**WORK ORDER:**
The output should consist solely of the lines running from the one that contains "Nioxin Scalp + Hair Thickening System 2" through the end of the records below, copied exactly.

——

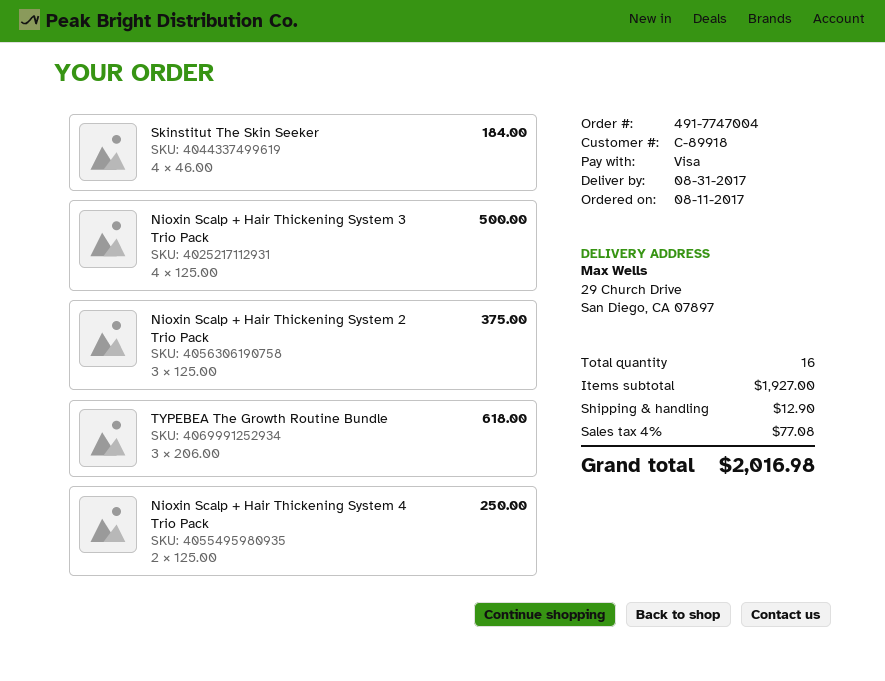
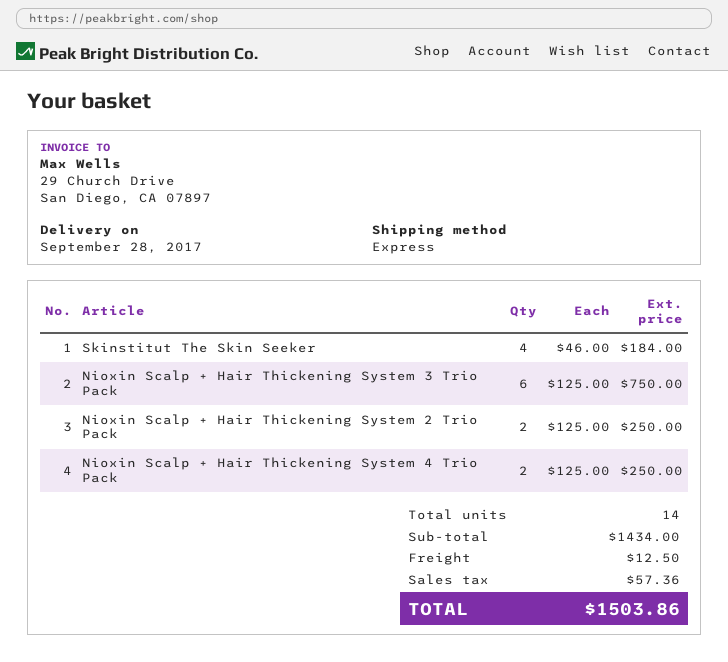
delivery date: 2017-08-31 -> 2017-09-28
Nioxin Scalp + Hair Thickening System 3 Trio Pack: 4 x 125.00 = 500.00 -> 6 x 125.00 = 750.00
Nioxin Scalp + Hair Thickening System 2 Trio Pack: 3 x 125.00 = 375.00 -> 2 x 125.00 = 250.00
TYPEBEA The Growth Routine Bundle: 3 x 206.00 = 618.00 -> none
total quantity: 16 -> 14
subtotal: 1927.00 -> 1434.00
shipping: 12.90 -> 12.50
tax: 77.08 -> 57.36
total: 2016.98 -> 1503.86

——

**ANSWER SECTION:**
Nioxin Scalp + Hair Thickening System 2 Trio Pack: 3 x 125.00 = 375.00 -> 2 x 125.00 = 250.00
TYPEBEA The Growth Routine Bundle: 3 x 206.00 = 618.00 -> none
total quantity: 16 -> 14
subtotal: 1927.00 -> 1434.00
shipping: 12.90 -> 12.50
tax: 77.08 -> 57.36
total: 2016.98 -> 1503.86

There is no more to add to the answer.